(Front-end code edit data)
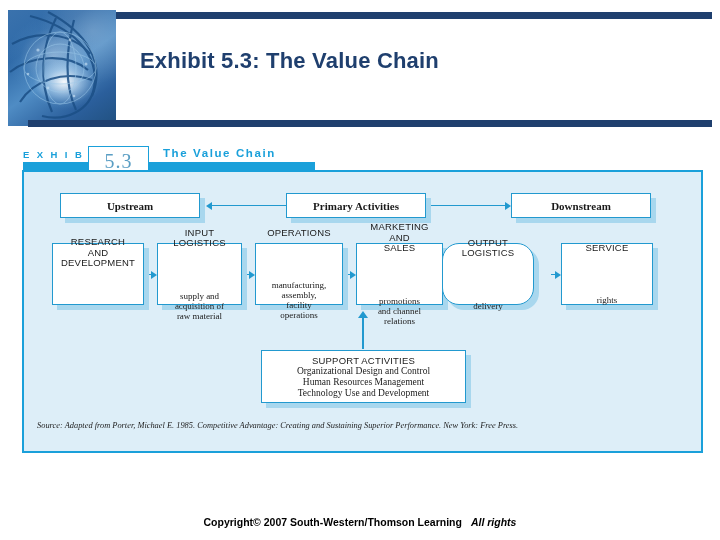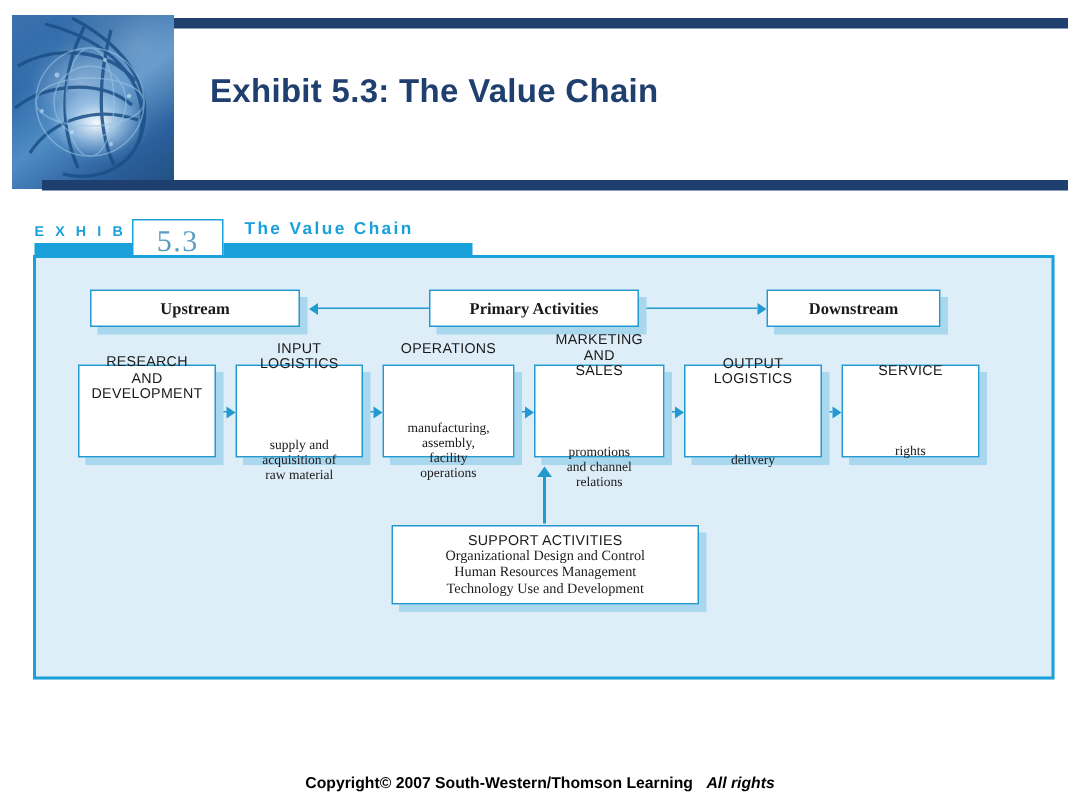"Downstream" .box-downstream { width: 116px -> 140px }
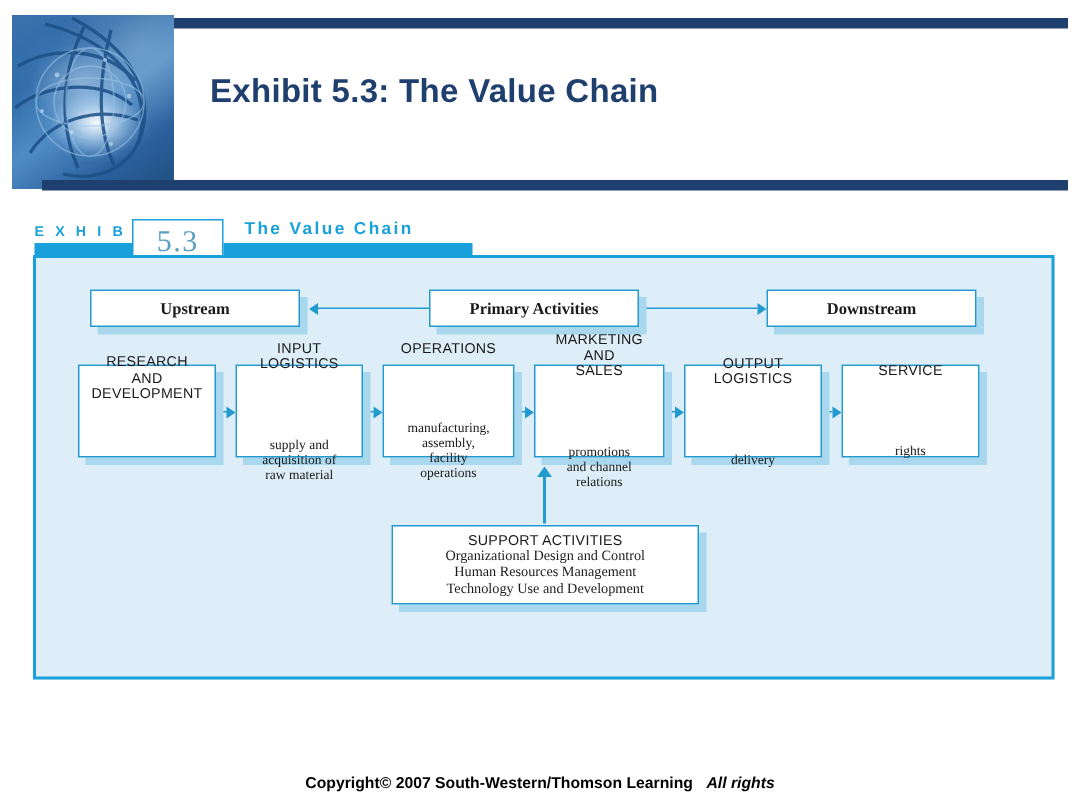"OUTPUT" .mb5 { border-radius: none -> 17px; left: 432px -> 418px }
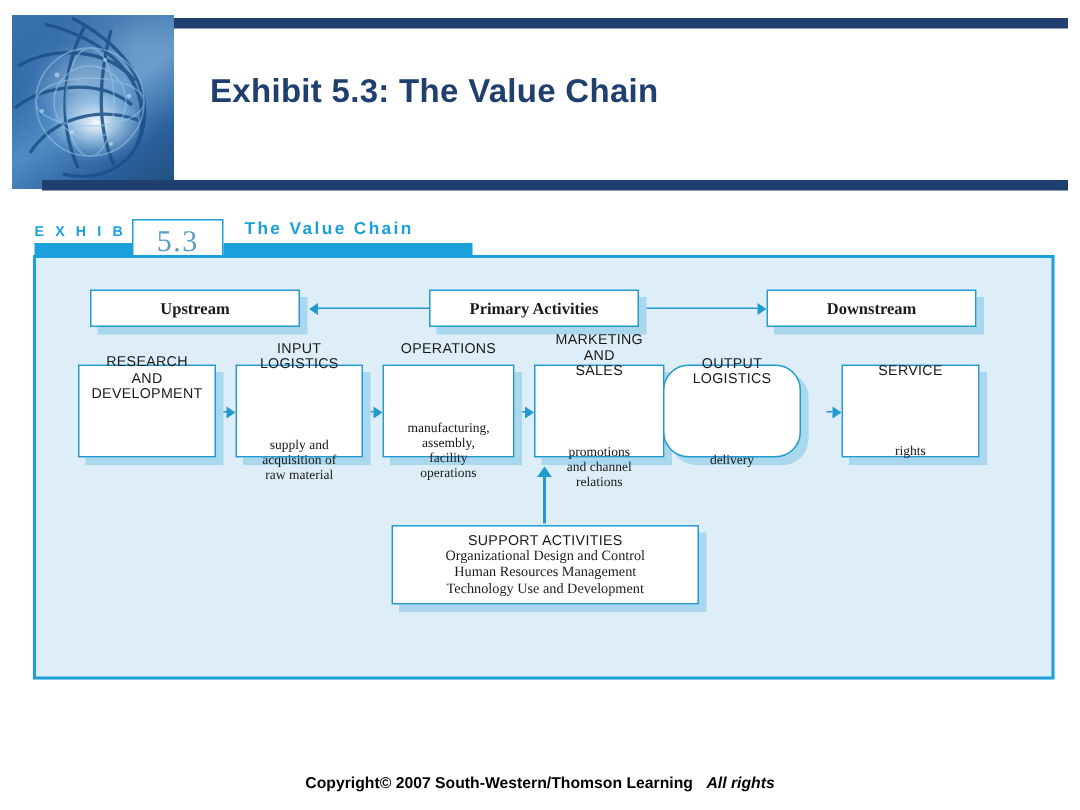"Source: Adapted from Porter, Michael" div.source-note { html: none -> <div>Source: Adapted from Porter, Michael E. 1985. Competitive Advantage: Creating and Sustaining Superior Performance. New York: Free Press.</div> }
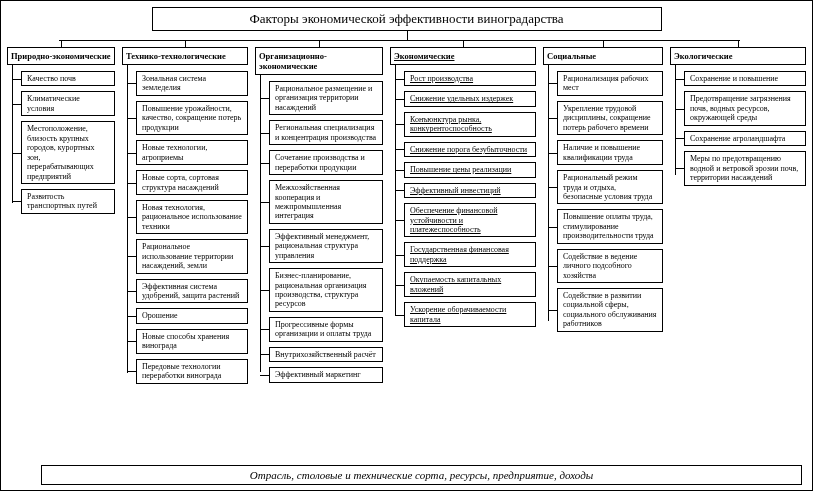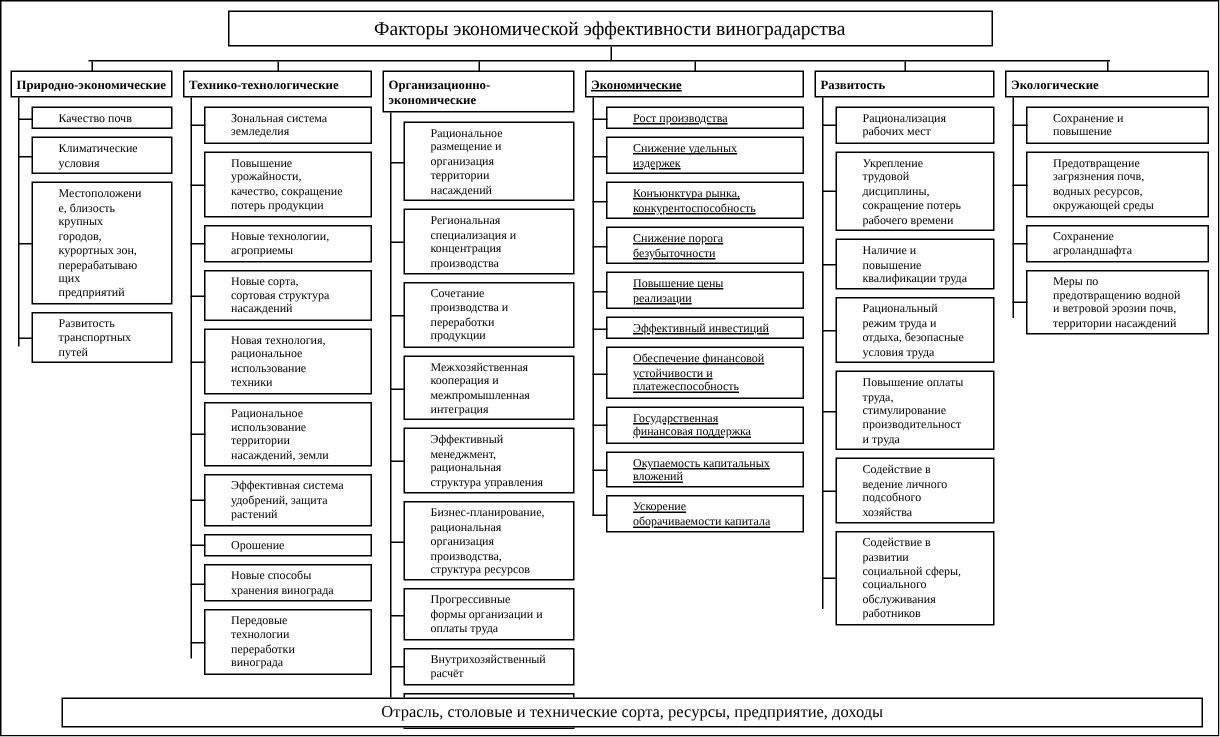"Развитость" div.col-header { text: Развитость -> Социальные }
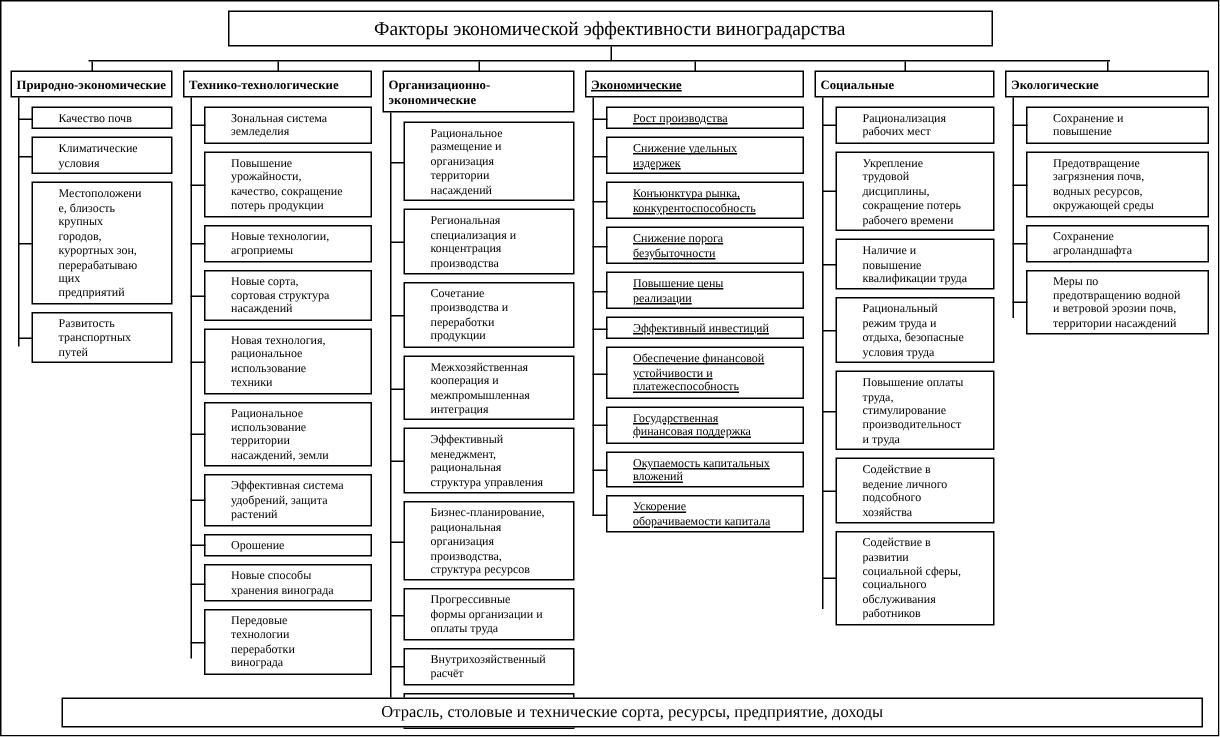"Качество почв" .item { padding: 2px 17px -> 2px 5px }
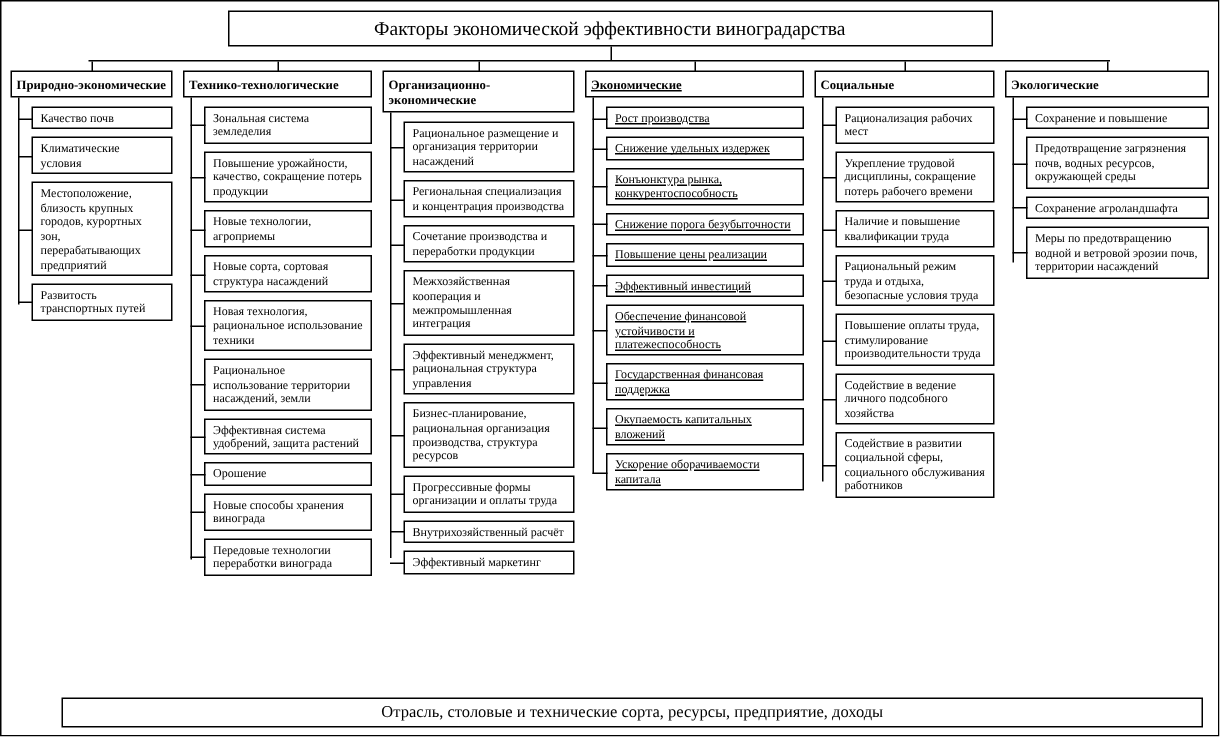"Отрасль, столовые и технические сорта," .footer-box { font-style: none -> italic }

- What is being asked -
If a record holds a picture, leave the picture out, but repeat every line exactly.

- Result for this exercise -
"Downstream" .box-downstream { width: 116px -> 140px }
"OUTPUT" .mb5 { border-radius: none -> 17px; left: 432px -> 418px }
"Source: Adapted from Porter, Michael" div.source-note { html: none -> <div>Source: Adapted from Porter, Michael E. 1985. Competitive Advantage: Creating and Sustaining Superior Performance. New York: Free Press.</div> }
"Развитость" div.col-header { text: Развитость -> Социальные }
"Качество почв" .item { padding: 2px 17px -> 2px 5px }
"Отрасль, столовые и технические сорта," .footer-box { font-style: none -> italic }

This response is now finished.